The bill has been passed in the House of Representatives so far Committee on Environment and Natural Resources Finance and Policy and Committee on Financial Affairs and Civil Law of the House of Representatives and Committee on Trade, Finance and Policy. Senate version advanced through Judiciary and Public Safety Committee although there is no recommendation, and will be backed up by the committee before a possible heading to the floor.

The lawmakers and the governor expressed optimism about the prospects for legalizing this session, especially with the Democrats newly taking control of both chambers, while in the last session they had a majority in the House of Representatives only.

After they won the elections in November, The Democrats internally agreed to discuss the issue imminent.

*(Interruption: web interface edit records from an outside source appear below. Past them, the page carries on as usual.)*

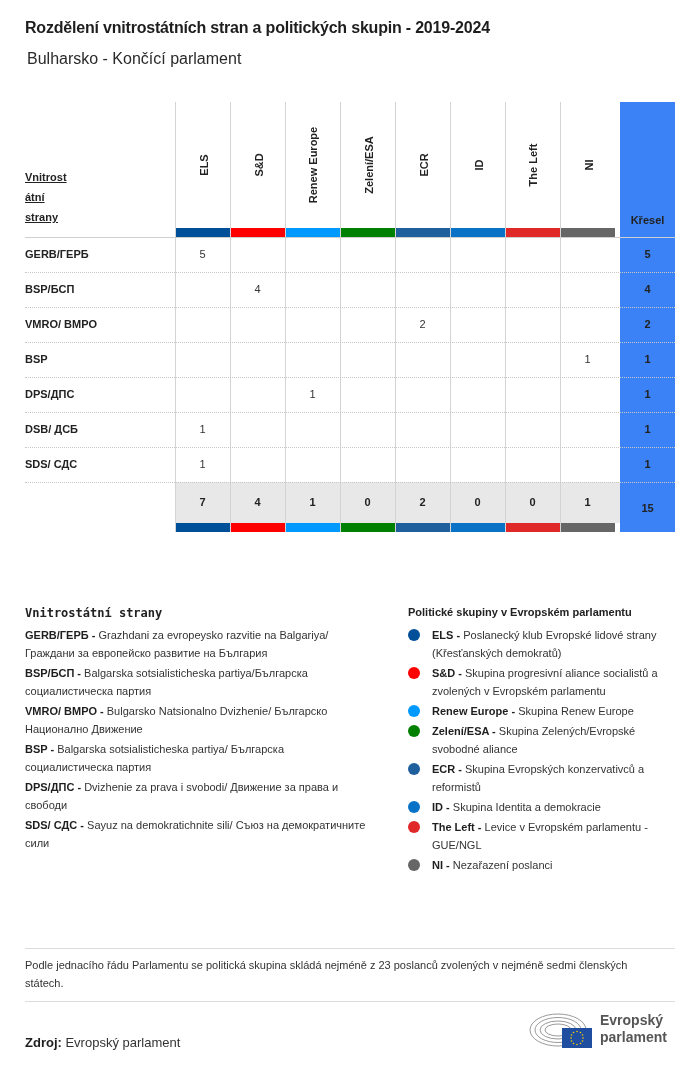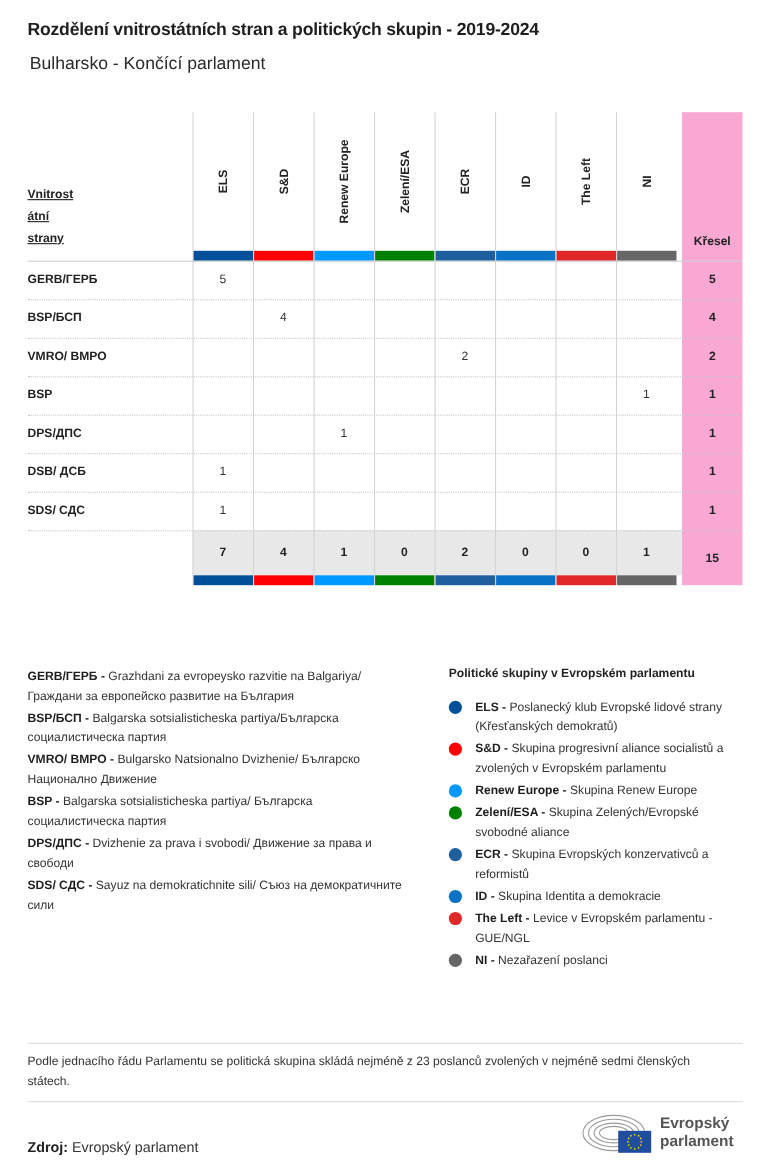"Křesel" .kresel-col { background: #f9a8d4 -> #3b82f6 }
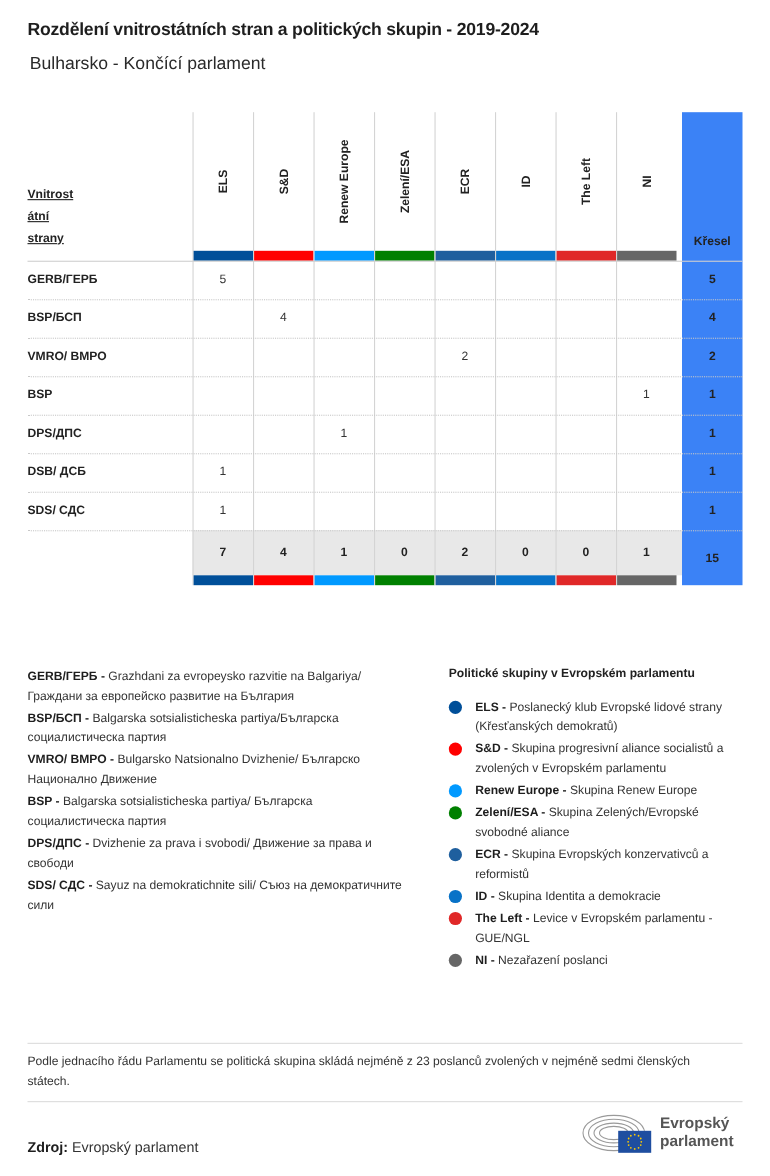"Vnitrostátní strany" h3 { html: none -> <h3>Vnitrostátní strany</h3> }
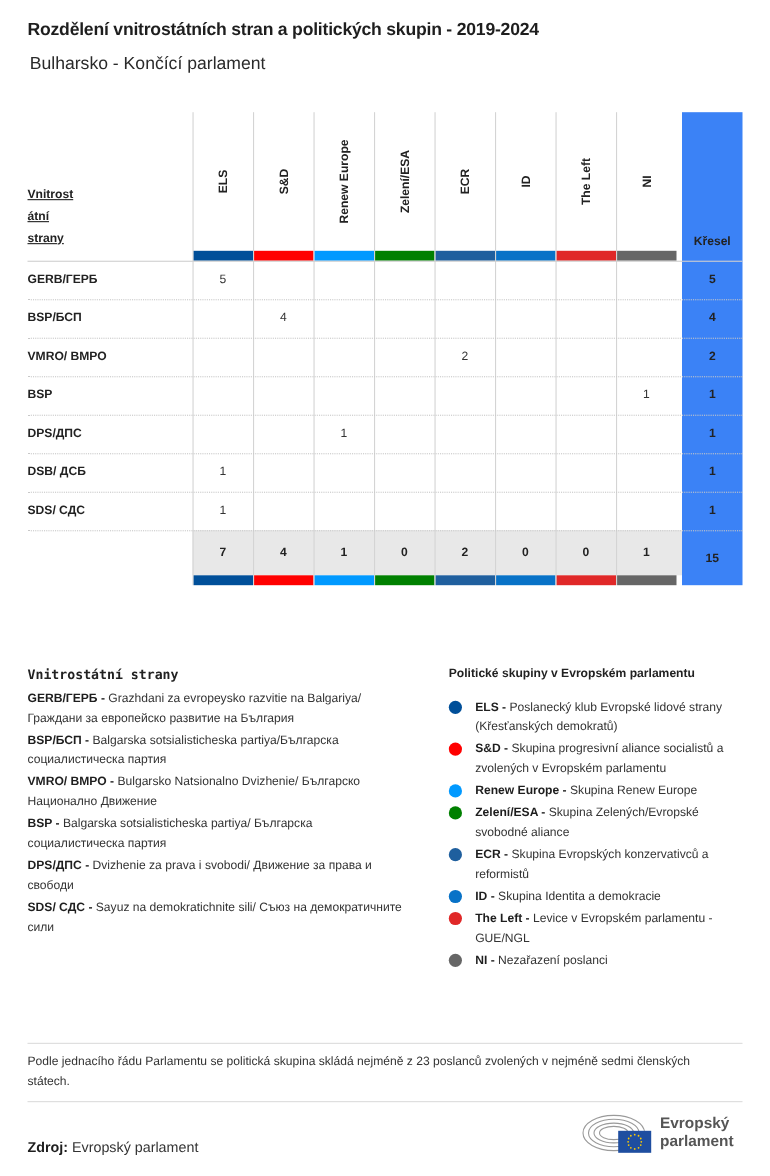"Politické skupiny v Evropském parlamentu" .leg-right h3 { margin-bottom: 16px -> 8px }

House Speaker Melissa Hortmann (D) recently said she expects cannabis reform to be included in the governor’s next budget request, though she reiterated that reform “will take a long time” to move through the legislature.

While marijuana reform has been left off the list of legislative priorities Democrats unveiled this month, Hortmann said the issue is a “priority,” albeit a “very large and complex one.”

conservative It included funding to implement the legalization in his latest executive budget request, but lawmakers were unable to enact the policy change. Opinions differ between him and Hortmann as to how quickly the case can progress in this hearing with Walz He recently said it would be “by May” The spokesperson noted that it could take until next year.

Winkler told the Marijuana Moment earlier this month that he agrees with the governor, saying “it’s likely that [passing legalization] By May.”

“The reason is that the legislature will defer until next year at the end of May, and so if they don’t do it on that schedule, it will take another full year—and I don’t think anything will be improved or improved by waiting.” “So it is in everyone’s interest to pass this law.”

Two polls released in September revealed that the majority of Minnesotans Support legalizing marijuana use for adultsAnd one survey showed more Minnesotans approving of the state’s move to legalize foods containing THC, which was enacted earlier this year.

a Survey conducted by officials with the House of Representatives At the annual state fair launched in September, he also found majority support for legalization. This poll by the legislature found that 61 percent of Minnesotans support legalizing cannabis use for adults.

Support rose this year from 58 percent when Public Information Services in the House Survey goers to think about this issue in 2021. in 2019, The House poll found 56 percent Legalization support.

Delaware lawmakers approved a marijuana legalization bill in committee one day after advancing the regulatory proposal.